» ACTION ITEM: Please repeat every entry exactly as given, apart from dropping the images.

(Beginning of WORKING DATA)

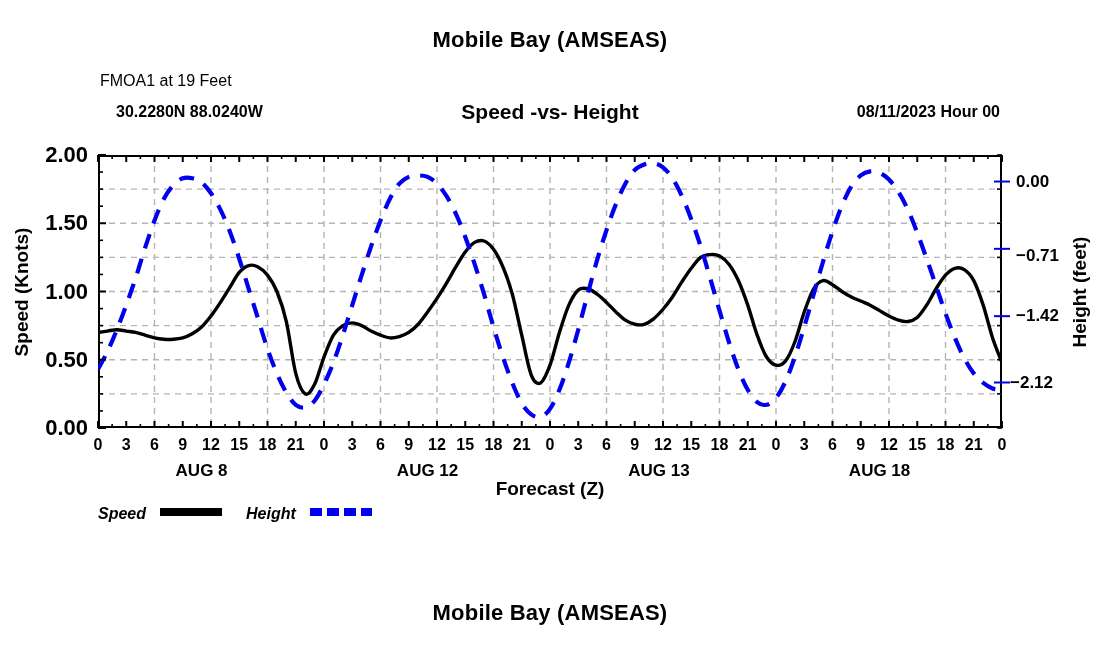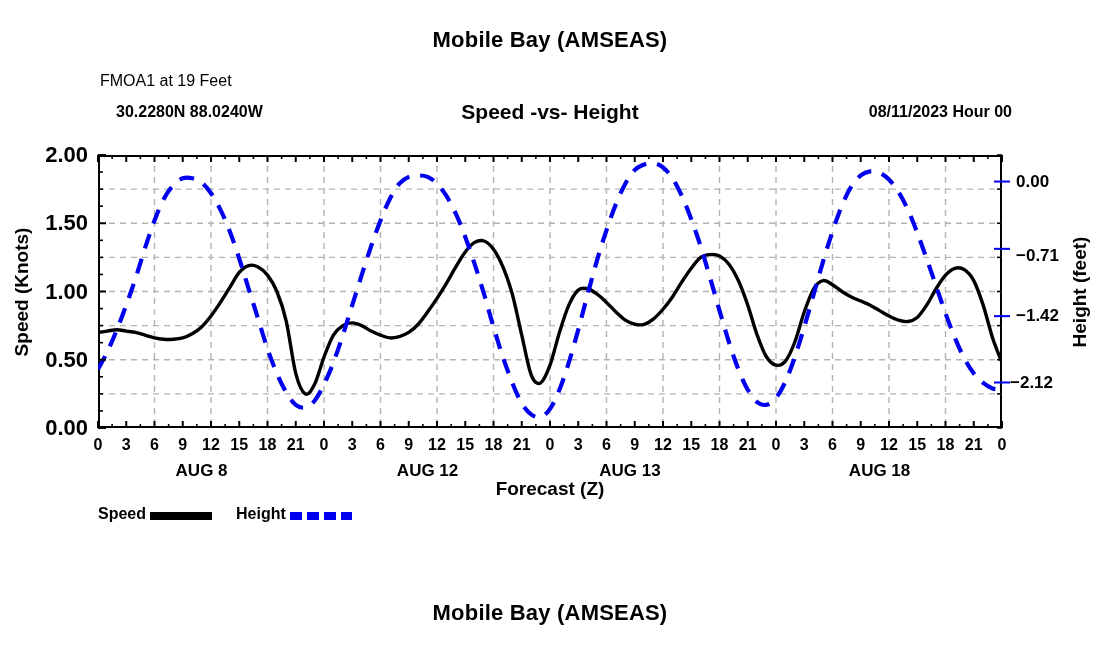--- a/index.html
+++ b/index.html
@@ -49,21 +49,21 @@
     white-space: nowrap;
   }
   #station-line2 {
     left: 100px; top: 103px;
     font-size: 16px;
     font-weight: bold;
     white-space: nowrap;
     margin-left: 16px;
   }
   #run-stamp {
-    right: 88px; top: 103px;
+    right: 100px; top: 103px;
     font-size: 16px;
     font-weight: bold;
     white-space: nowrap;
   }
 
   
   #plot {
     left: 98px; top: 155px;
     width: 904px; height: 273px;
   }
@@ -148,22 +148,23 @@
 
   
   #legend {
     left: 98px; top: 505px;
     display: flex;
     align-items: center;
     gap: 22px;
   }
   .legend-entry {
     display: flex;
-    align-items: flex-end;
-    gap: 2px;
+    align-items: flex-start;
+    gap: 12px;
+    font-style: italic;
   }
   .legend-text {
     font-size: 16px;
     font-weight: bold;
   }
   .legend-swatch { display: block; }
 </style>
 </head>
 <body>
 
@@ -423,21 +424,21 @@
       <div class="xlabel" style="left: 762.75px;">9</div>
       <div class="xlabel" style="left: 791px;">12</div>
       <div class="xlabel" style="left: 819.25px;">15</div>
       <div class="xlabel" style="left: 847.5px;">18</div>
       <div class="xlabel" style="left: 875.75px;">21</div>
       <div class="xlabel" style="left: 904px;">0</div>
     </div>
   <div id="daylabels">
       <div class="daylabel" style="left: 103.583px;">AUG 8</div>
       <div class="daylabel" style="left: 329.583px;">AUG 12</div>
-      <div class="daylabel" style="left: 532px;">AUG 13</div>
+      <div class="daylabel" style="left: 561px;">AUG 13</div>
       <div class="daylabel" style="left: 781.583px;">AUG 18</div>
     </div>
 </div>
 
 <div class="abs" id="legend">
     <div class="legend-entry">
       <span class="legend-text">Speed</span>
       <svg class="legend-swatch" width="66" height="14">
         <line x1="2" y1="7" x2="64" y2="7" stroke="#000000" stroke-width="8"></line>
       </svg>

(End of WORKING DATA)

» SOLUTION:
--- a/index.html
+++ b/index.html
@@ -49,21 +49,21 @@
     white-space: nowrap;
   }
   #station-line2 {
     left: 100px; top: 103px;
     font-size: 16px;
     font-weight: bold;
     white-space: nowrap;
     margin-left: 16px;
   }
   #run-stamp {
-    right: 88px; top: 103px;
+    right: 100px; top: 103px;
     font-size: 16px;
     font-weight: bold;
     white-space: nowrap;
   }
 
   
   #plot {
     left: 98px; top: 155px;
     width: 904px; height: 273px;
   }
@@ -148,22 +148,23 @@
 
   
   #legend {
     left: 98px; top: 505px;
     display: flex;
     align-items: center;
     gap: 22px;
   }
   .legend-entry {
     display: flex;
-    align-items: flex-end;
-    gap: 2px;
+    align-items: flex-start;
+    gap: 12px;
+    font-style: italic;
   }
   .legend-text {
     font-size: 16px;
     font-weight: bold;
   }
   .legend-swatch { display: block; }
 </style>
 </head>
 <body>
 
@@ -423,21 +424,21 @@
       <div class="xlabel" style="left: 762.75px;">9</div>
       <div class="xlabel" style="left: 791px;">12</div>
       <div class="xlabel" style="left: 819.25px;">15</div>
       <div class="xlabel" style="left: 847.5px;">18</div>
       <div class="xlabel" style="left: 875.75px;">21</div>
       <div class="xlabel" style="left: 904px;">0</div>
     </div>
   <div id="daylabels">
       <div class="daylabel" style="left: 103.583px;">AUG 8</div>
       <div class="daylabel" style="left: 329.583px;">AUG 12</div>
-      <div class="daylabel" style="left: 532px;">AUG 13</div>
+      <div class="daylabel" style="left: 561px;">AUG 13</div>
       <div class="daylabel" style="left: 781.583px;">AUG 18</div>
     </div>
 </div>
 
 <div class="abs" id="legend">
     <div class="legend-entry">
       <span class="legend-text">Speed</span>
       <svg class="legend-swatch" width="66" height="14">
         <line x1="2" y1="7" x2="64" y2="7" stroke="#000000" stroke-width="8"></line>
       </svg>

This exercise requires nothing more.